━━━━━ PROVIDED DATA

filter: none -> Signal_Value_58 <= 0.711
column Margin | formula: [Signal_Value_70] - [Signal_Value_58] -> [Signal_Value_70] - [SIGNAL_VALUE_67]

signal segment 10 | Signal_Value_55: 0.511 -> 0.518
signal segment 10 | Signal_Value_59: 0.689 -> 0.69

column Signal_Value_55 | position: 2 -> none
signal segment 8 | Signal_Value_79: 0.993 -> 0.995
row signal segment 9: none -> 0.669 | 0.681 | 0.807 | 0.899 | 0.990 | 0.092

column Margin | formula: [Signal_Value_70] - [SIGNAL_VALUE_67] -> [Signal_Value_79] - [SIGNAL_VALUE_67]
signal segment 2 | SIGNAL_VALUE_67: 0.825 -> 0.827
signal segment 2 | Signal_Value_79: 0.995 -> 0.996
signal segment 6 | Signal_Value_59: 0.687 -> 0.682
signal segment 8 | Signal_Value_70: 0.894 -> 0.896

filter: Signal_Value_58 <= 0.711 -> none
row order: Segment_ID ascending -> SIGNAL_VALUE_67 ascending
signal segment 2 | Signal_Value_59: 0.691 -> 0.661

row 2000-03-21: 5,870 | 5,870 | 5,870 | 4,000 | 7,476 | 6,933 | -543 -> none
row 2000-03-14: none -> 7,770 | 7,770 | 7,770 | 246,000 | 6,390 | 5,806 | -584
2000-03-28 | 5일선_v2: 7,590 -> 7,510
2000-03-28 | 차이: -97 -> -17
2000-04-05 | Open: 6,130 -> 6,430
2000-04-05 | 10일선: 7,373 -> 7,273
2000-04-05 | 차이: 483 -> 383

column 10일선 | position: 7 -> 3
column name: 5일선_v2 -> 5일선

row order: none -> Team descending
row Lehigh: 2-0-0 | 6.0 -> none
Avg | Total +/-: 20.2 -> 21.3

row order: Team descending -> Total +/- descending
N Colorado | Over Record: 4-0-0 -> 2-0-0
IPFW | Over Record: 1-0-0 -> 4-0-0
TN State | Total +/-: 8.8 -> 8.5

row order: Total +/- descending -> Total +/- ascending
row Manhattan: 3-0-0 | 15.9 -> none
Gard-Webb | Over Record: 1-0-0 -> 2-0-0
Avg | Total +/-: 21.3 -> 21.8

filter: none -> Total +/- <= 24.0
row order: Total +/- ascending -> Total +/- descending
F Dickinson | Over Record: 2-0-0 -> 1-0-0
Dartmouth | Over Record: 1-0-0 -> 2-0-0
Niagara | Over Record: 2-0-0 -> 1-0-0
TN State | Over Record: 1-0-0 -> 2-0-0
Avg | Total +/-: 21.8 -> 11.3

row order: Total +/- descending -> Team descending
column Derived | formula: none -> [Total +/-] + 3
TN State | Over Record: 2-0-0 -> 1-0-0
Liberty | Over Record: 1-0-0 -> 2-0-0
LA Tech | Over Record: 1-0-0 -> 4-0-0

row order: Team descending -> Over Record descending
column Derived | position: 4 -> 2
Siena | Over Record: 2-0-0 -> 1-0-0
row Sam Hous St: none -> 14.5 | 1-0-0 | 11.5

━━━━━━━━━━

__WHAT TO WORK ON__: All of the entries must be printed again exactly as given.

__YOUR SOLUTION__:
filter: none -> Signal_Value_58 <= 0.711
column Margin | formula: [Signal_Value_70] - [Signal_Value_58] -> [Signal_Value_70] - [SIGNAL_VALUE_67]

signal segment 10 | Signal_Value_55: 0.511 -> 0.518
signal segment 10 | Signal_Value_59: 0.689 -> 0.69

column Signal_Value_55 | position: 2 -> none
signal segment 8 | Signal_Value_79: 0.993 -> 0.995
row signal segment 9: none -> 0.669 | 0.681 | 0.807 | 0.899 | 0.990 | 0.092

column Margin | formula: [Signal_Value_70] - [SIGNAL_VALUE_67] -> [Signal_Value_79] - [SIGNAL_VALUE_67]
signal segment 2 | SIGNAL_VALUE_67: 0.825 -> 0.827
signal segment 2 | Signal_Value_79: 0.995 -> 0.996
signal segment 6 | Signal_Value_59: 0.687 -> 0.682
signal segment 8 | Signal_Value_70: 0.894 -> 0.896

filter: Signal_Value_58 <= 0.711 -> none
row order: Segment_ID ascending -> SIGNAL_VALUE_67 ascending
signal segment 2 | Signal_Value_59: 0.691 -> 0.661

row 2000-03-21: 5,870 | 5,870 | 5,870 | 4,000 | 7,476 | 6,933 | -543 -> none
row 2000-03-14: none -> 7,770 | 7,770 | 7,770 | 246,000 | 6,390 | 5,806 | -584
2000-03-28 | 5일선_v2: 7,590 -> 7,510
2000-03-28 | 차이: -97 -> -17
2000-04-05 | Open: 6,130 -> 6,430
2000-04-05 | 10일선: 7,373 -> 7,273
2000-04-05 | 차이: 483 -> 383

column 10일선 | position: 7 -> 3
column name: 5일선_v2 -> 5일선

row order: none -> Team descending
row Lehigh: 2-0-0 | 6.0 -> none
Avg | Total +/-: 20.2 -> 21.3

row order: Team descending -> Total +/- descending
N Colorado | Over Record: 4-0-0 -> 2-0-0
IPFW | Over Record: 1-0-0 -> 4-0-0
TN State | Total +/-: 8.8 -> 8.5

row order: Total +/- descending -> Total +/- ascending
row Manhattan: 3-0-0 | 15.9 -> none
Gard-Webb | Over Record: 1-0-0 -> 2-0-0
Avg | Total +/-: 21.3 -> 21.8

filter: none -> Total +/- <= 24.0
row order: Total +/- ascending -> Total +/- descending
F Dickinson | Over Record: 2-0-0 -> 1-0-0
Dartmouth | Over Record: 1-0-0 -> 2-0-0
Niagara | Over Record: 2-0-0 -> 1-0-0
TN State | Over Record: 1-0-0 -> 2-0-0
Avg | Total +/-: 21.8 -> 11.3

row order: Total +/- descending -> Team descending
column Derived | formula: none -> [Total +/-] + 3
TN State | Over Record: 2-0-0 -> 1-0-0
Liberty | Over Record: 1-0-0 -> 2-0-0
LA Tech | Over Record: 1-0-0 -> 4-0-0

row order: Team descending -> Over Record descending
column Derived | position: 4 -> 2
Siena | Over Record: 2-0-0 -> 1-0-0
row Sam Hous St: none -> 14.5 | 1-0-0 | 11.5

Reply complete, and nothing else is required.